SUPPLIED RECORDS –
-- Opening Marker --

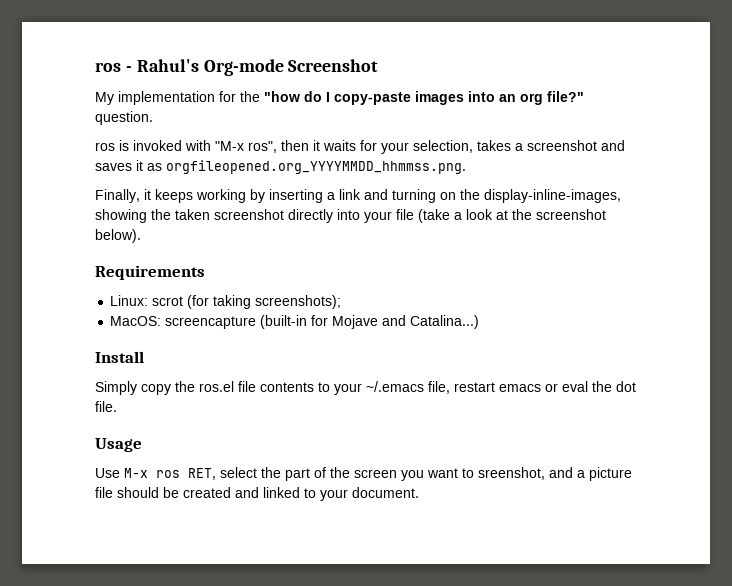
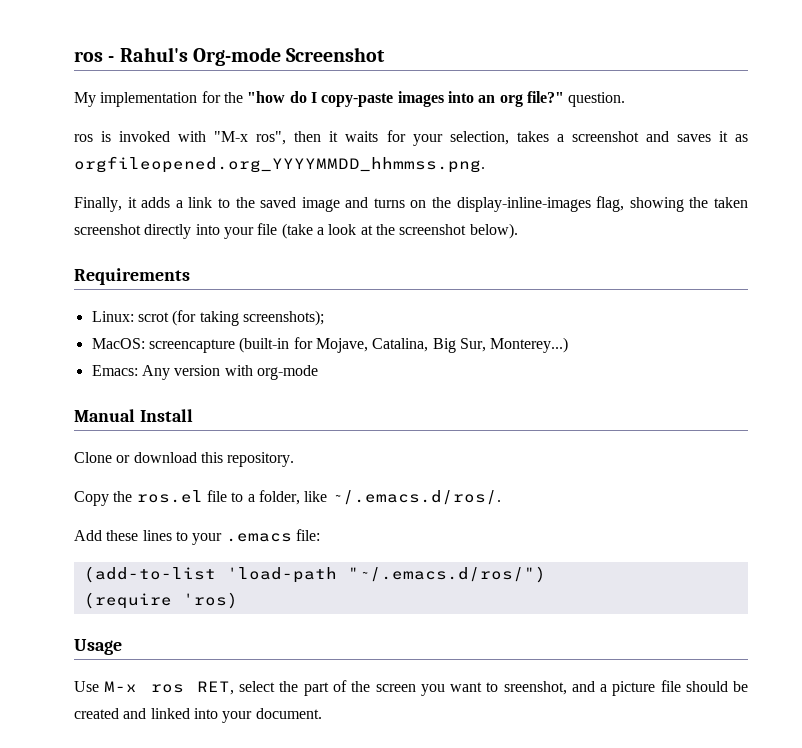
- Finally, it keeps working by inserting a link and turning on the display-inline-images, showing the taken screenshot directly into your file (take a look at the screenshot below).
+ Finally, it adds a link to the saved image and turns on the display-inline-images flag, showing the taken screenshot directly into your file (take a look at the screenshot below).
- MacOS: screencapture (built-in for Mojave and Catalina...)
- Install
- Simply copy the ros.el file contents to your ~/.emacs file, restart emacs or eval the dot file.
+ MacOS: screencapture (built-in for Mojave, Catalina, Big Sur, Monterey...)
+ Emacs: Any version with org-mode
+ Manual Install
+ Clone or download this repository.
+ Copy the ros.el file to a folder, like ~/.emacs.d/ros/.
+ Add these lines to your .emacs file:
+ (add-to-list 'load-path "~/.emacs.d/ros/")
+ (require 'ros)
- Use M-x ros RET, select the part of the screen you want to sreenshot, and a picture file should be created and linked to your document.
+ Use M-x ros RET, select the part of the screen you want to sreenshot, and a picture file should be created and linked into your document.

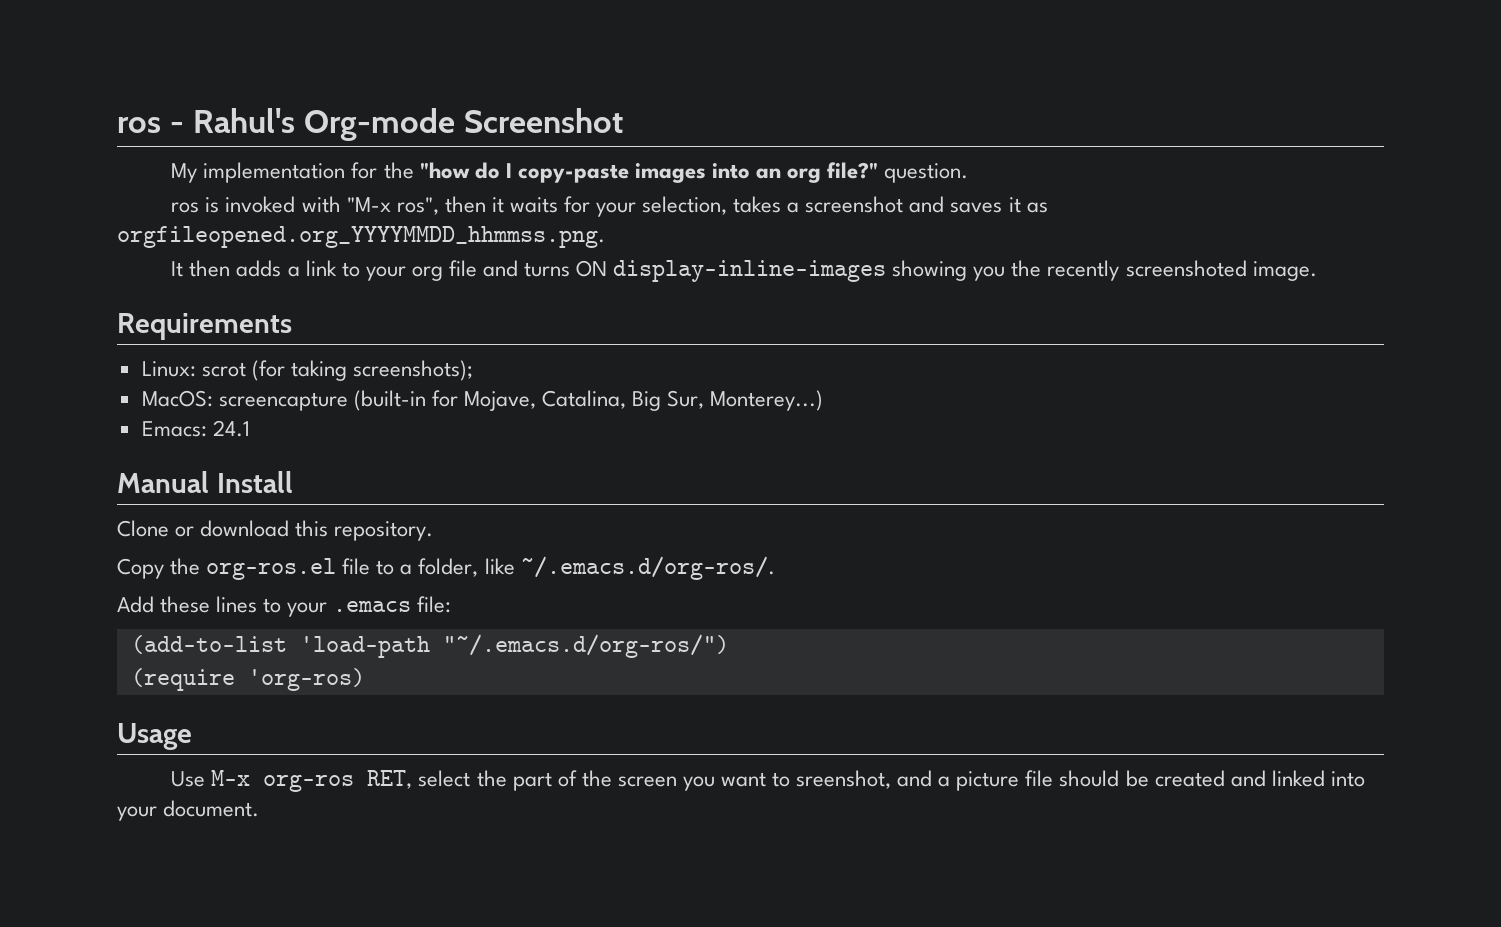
- Finally, it adds a link to the saved image and turns on the display-inline-images flag, showing the taken screenshot directly into your file (take a look at the screenshot below).
+ It then adds a link to your org file and turns ON display-inline-images showing you the recently screenshoted image.
- Emacs: Any version with org-mode
+ Emacs: 24.1
- Copy the ros.el file to a folder, like ~/.emacs.d/ros/.
+ Copy the org-ros.el file to a folder, like ~/.emacs.d/org-ros/.
- (add-to-list 'load-path "~/.emacs.d/ros/")
+ (add-to-list 'load-path "~/.emacs.d/org-ros/")
- (require 'ros)
+ (require 'org-ros)
- Use M-x ros RET, select the part of the screen you want to sreenshot, and a picture file should be created and linked into your document.
+ Use M-x org-ros RET, select the part of the screen you want to sreenshot, and a picture file should be created and linked into your document.

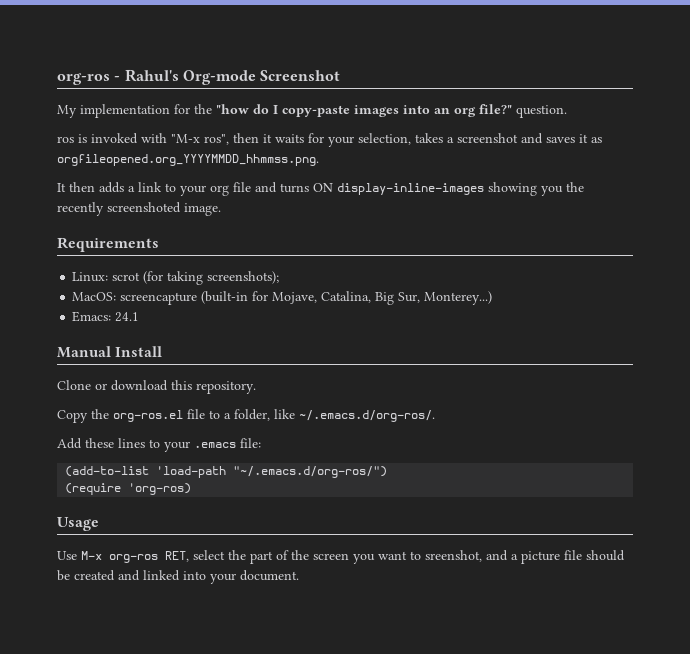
- ros - Rahul's Org-mode Screenshot
+ org-ros - Rahul's Org-mode Screenshot

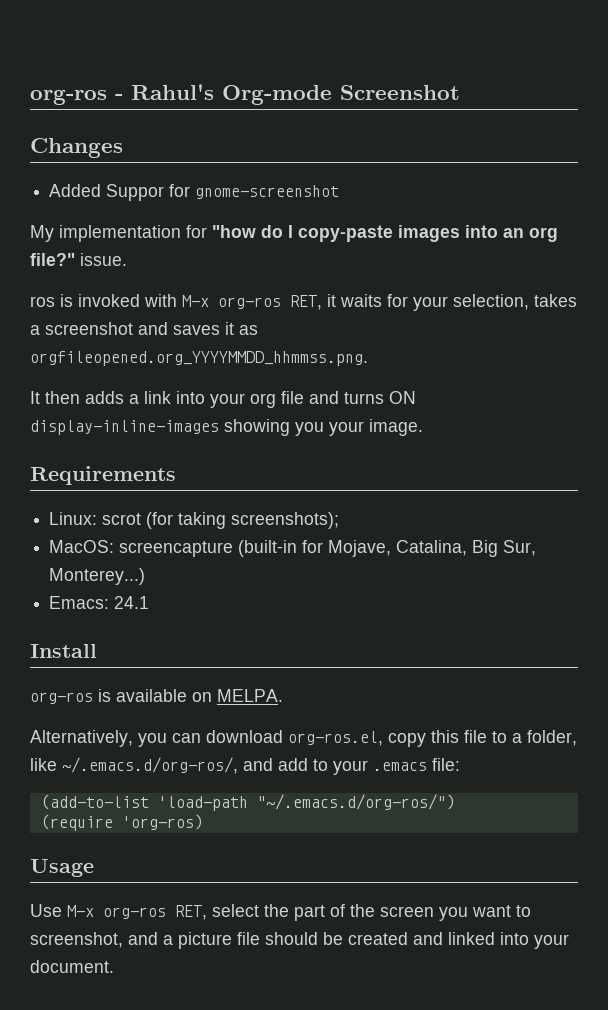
+ Changes
+ Added Suppor for gnome-screenshot
- My implementation for the "how do I copy-paste images into an org file?" question.
+ My implementation for "how do I copy-paste images into an org file?" issue.
- ros is invoked with "M-x ros", then it waits for your selection, takes a screenshot and saves it as orgfileopened.org_YYYYMMDD_hhmmss.png.
+ ros is invoked with M-x org-ros RET, it waits for your selection, takes a screenshot and saves it as orgfileopened.org_YYYYMMDD_hhmmss.png.
- It then adds a link to your org file and turns ON display-inline-images showing you the recently screenshoted image.
+ It then adds a link into your org file and turns ON display-inline-images showing you your image.
- Manual Install
+ Install
- Clone or download this repository.
- Copy the org-ros.el file to a folder, like ~/.emacs.d/org-ros/.
- Add these lines to your .emacs file:
+ org-ros is available on MELPA.
+ Alternatively, you can download org-ros.el, copy this file to a folder, like ~/.emacs.d/org-ros/, and add to your .emacs file:
- Use M-x org-ros RET, select the part of the screen you want to sreenshot, and a picture file should be created and linked into your document.
+ Use M-x org-ros RET, select the part of the screen you want to screenshot, and a picture file should be created and linked into your document.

-- Closing Marker --

REQUIRED ACTION –
Although the entries contain pictures, copy everything else in them exactly.

ANSWER TO THE EXERCISE –
- Finally, it keeps working by inserting a link and turning on the display-inline-images, showing the taken screenshot directly into your file (take a look at the screenshot below).
+ Finally, it adds a link to the saved image and turns on the display-inline-images flag, showing the taken screenshot directly into your file (take a look at the screenshot below).
- MacOS: screencapture (built-in for Mojave and Catalina...)
- Install
- Simply copy the ros.el file contents to your ~/.emacs file, restart emacs or eval the dot file.
+ MacOS: screencapture (built-in for Mojave, Catalina, Big Sur, Monterey...)
+ Emacs: Any version with org-mode
+ Manual Install
+ Clone or download this repository.
+ Copy the ros.el file to a folder, like ~/.emacs.d/ros/.
+ Add these lines to your .emacs file:
+ (add-to-list 'load-path "~/.emacs.d/ros/")
+ (require 'ros)
- Use M-x ros RET, select the part of the screen you want to sreenshot, and a picture file should be created and linked to your document.
+ Use M-x ros RET, select the part of the screen you want to sreenshot, and a picture file should be created and linked into your document.

- Finally, it adds a link to the saved image and turns on the display-inline-images flag, showing the taken screenshot directly into your file (take a look at the screenshot below).
+ It then adds a link to your org file and turns ON display-inline-images showing you the recently screenshoted image.
- Emacs: Any version with org-mode
+ Emacs: 24.1
- Copy the ros.el file to a folder, like ~/.emacs.d/ros/.
+ Copy the org-ros.el file to a folder, like ~/.emacs.d/org-ros/.
- (add-to-list 'load-path "~/.emacs.d/ros/")
+ (add-to-list 'load-path "~/.emacs.d/org-ros/")
- (require 'ros)
+ (require 'org-ros)
- Use M-x ros RET, select the part of the screen you want to sreenshot, and a picture file should be created and linked into your document.
+ Use M-x org-ros RET, select the part of the screen you want to sreenshot, and a picture file should be created and linked into your document.

- ros - Rahul's Org-mode Screenshot
+ org-ros - Rahul's Org-mode Screenshot

+ Changes
+ Added Suppor for gnome-screenshot
- My implementation for the "how do I copy-paste images into an org file?" question.
+ My implementation for "how do I copy-paste images into an org file?" issue.
- ros is invoked with "M-x ros", then it waits for your selection, takes a screenshot and saves it as orgfileopened.org_YYYYMMDD_hhmmss.png.
+ ros is invoked with M-x org-ros RET, it waits for your selection, takes a screenshot and saves it as orgfileopened.org_YYYYMMDD_hhmmss.png.
- It then adds a link to your org file and turns ON display-inline-images showing you the recently screenshoted image.
+ It then adds a link into your org file and turns ON display-inline-images showing you your image.
- Manual Install
+ Install
- Clone or download this repository.
- Copy the org-ros.el file to a folder, like ~/.emacs.d/org-ros/.
- Add these lines to your .emacs file:
+ org-ros is available on MELPA.
+ Alternatively, you can download org-ros.el, copy this file to a folder, like ~/.emacs.d/org-ros/, and add to your .emacs file:
- Use M-x org-ros RET, select the part of the screen you want to sreenshot, and a picture file should be created and linked into your document.
+ Use M-x org-ros RET, select the part of the screen you want to screenshot, and a picture file should be created and linked into your document.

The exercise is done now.